It is more than just a little daunting for two reasons. The first is that the world is in flames at the moment, and has been for some time. But the intensity and ferocity of the blaze just now is overwhelming. We cannot escape it. And we all think that the law has and should have something to say about it, and to be a vehicle for change and for betterment. Law, international law, has a strategic purpose not just a regulatory and operational function. That strategic purpose is to set the structure of the society in which we live, and want to live. It is to embed stability and predictability and to shield us from the Leviathan, from the Livyatan, the mythical, multiheaded sea serpent of the Book of Psalms turned into social contract theory by Thomas Hobbs. But it is also to be an instrument of change, to be a beacon, especially in the darkest days when we struggle to see through the gloom. It is in the darkest days that we must strive hardest to see the light. In words engrained in our collective psyche, it is said that, in the beginning, darkness was over the surface of the deep.
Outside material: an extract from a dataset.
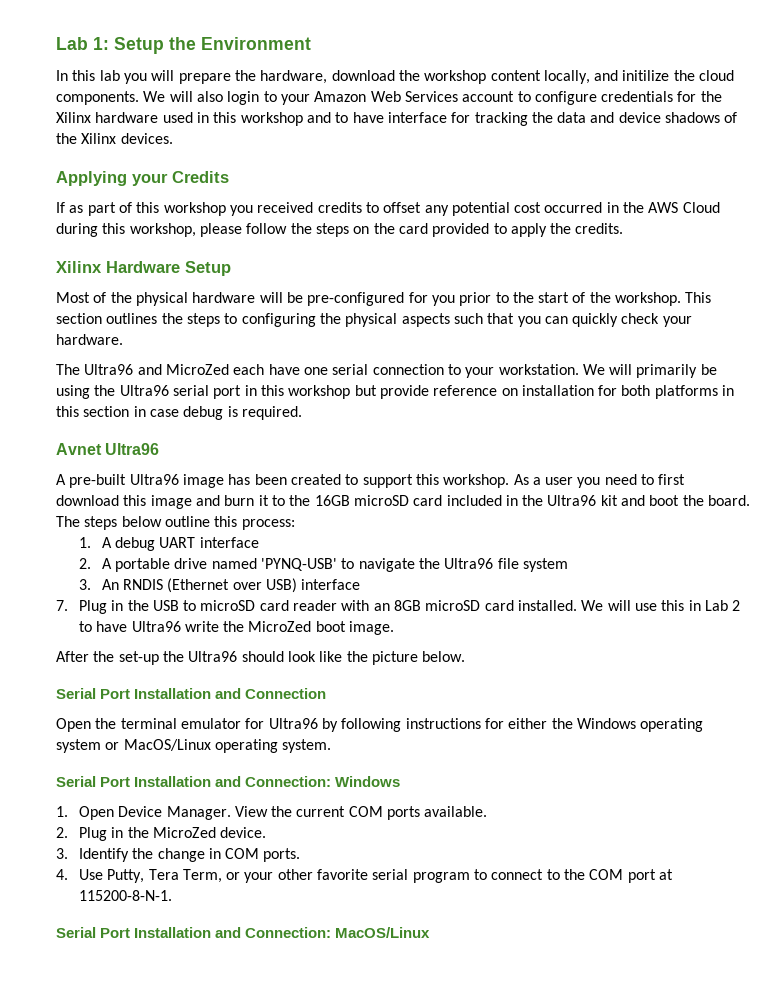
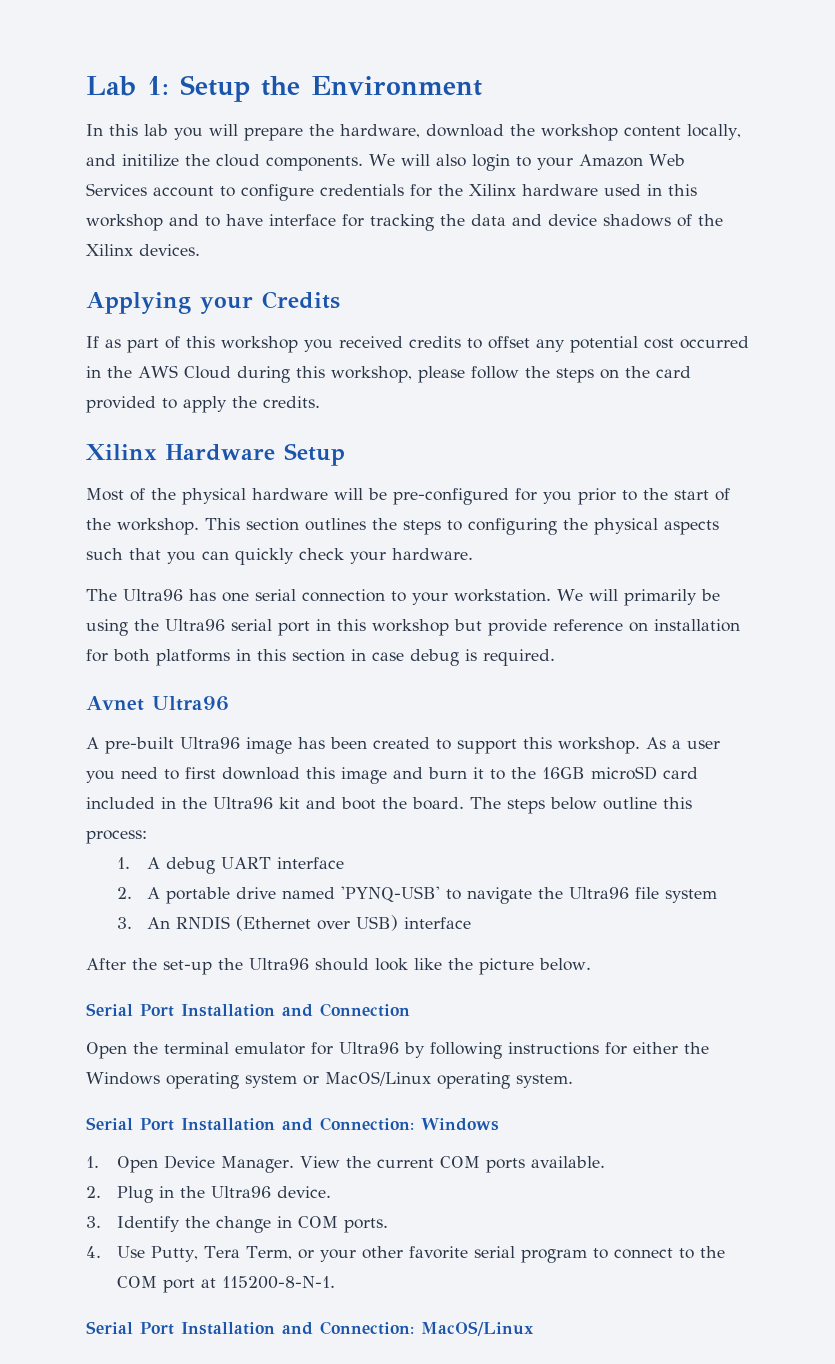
[137,364,300,375] and MicroZed each have -> [189,589,216,601] has
[56,600,741,614] [78,621,395,635] // 7. Plug in the USB to microSD card reader with an 8GB microSD card installed. We will use this in Lab 2 to have Ultra96 write the MicroZed boot image. -> (472, 923) none
[152,827,216,838] MicroZed -> [210,1186,271,1198] Ultra96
But there were lights in the vault of the sky. Not just to give light but also to give direction. But discerning direction, even as we struggle to discern the light, is hard. It is not a skill that comes naturally. It has to be learnt; and it has to be taught. That is the responsibility of leadership. It is born of calm amidst the tumult, from conscious distance, not from the focus on the fray.

The second reason for being daunted is my topic. As everyone who speaks from a podium such as this knows, when one is first invited to speak, and asked for a title, grand notions take hold. I could speak on this; or on that. This is a nice idea. And then, as judgement day approaches, the struggle for content begins. Ideas don’t easily take wings. And what is nice and catchy when said in a sentence or two does not quite so easily become an erudite vision of the state of the world. This, though, is a rod of my own making.

Before I turn to my topic, let me say first what I will not be talking about. I will not be talking about the Russian invasion of Ukraine and the horrors of that ongoing conflict. I will not be talking about the incomprehensible savagery of the 7 October attacks or the ferocity of the response. I will not be talking about the evil that is being visited on innocents in Sudan in a civil war that has been raging for many months. I will not be talking about the displacement of tens of thousands of people in Myanmar in recent days in the face of heavy clashes between the military regime and its opponents. I will not be talking about the many other manmade tragedies, both unfolding and in recent memory, that should rightly engage our conscious attention. They form an element of the backdrop for my remarks, and provide momentum to them, but these urgently present conflicts are not my subject today.

My focus is on the longer term, looking to 2100, the turn of the next century. I will come to the reason for that horizon in just a moment. I grew up at the feet of an economist and learned early of John Maynard Keynes’s much quoted comment that “in the long run we are all dead”. The turn of the next century is a long way off, but it is not that far. I have young children. With good health and good fortune, and steady hands of global leadership, they have every chance of seeing that date. My eyes are on the world of their future.

Lawyers tend not to focus on the long term. Speaking 11 years ago in honour of Eli Lauterpacht I concluded a lecture on “The End of Geography” with a reference to The Little Prince in which the Little Prince has a conversation with a geographer, “an old gentleman who wrote voluminous books”.1 The geographer says to the Little Prince:

“Geographies are the books which, of all books, are most concerned with matters of consequence. They never become old-fashioned. It is very rarely that a mountain changes its position. It is very rarely that an ocean empties itself of its waters. We write of eternal things.”2

In contrast to geography, the law is not about eternal things. It is about the here and now. It is about how we organise and manage our society. We hope that the law is of consequence, and it is our calling to work to this end. But the law can become old-fashioned. Mountains may only rarely change their position, and oceans only very rarely empty themselves of water. The law, though, and its institutions, are both more vulnerable and more adaptable. My thesis is that we need a longer vision for the kind of society we want. The law and its institutions are the tent under which we live, the standard to which we hold ourselves and hold others. Lawyers need to be visionaries as well as craftsmen.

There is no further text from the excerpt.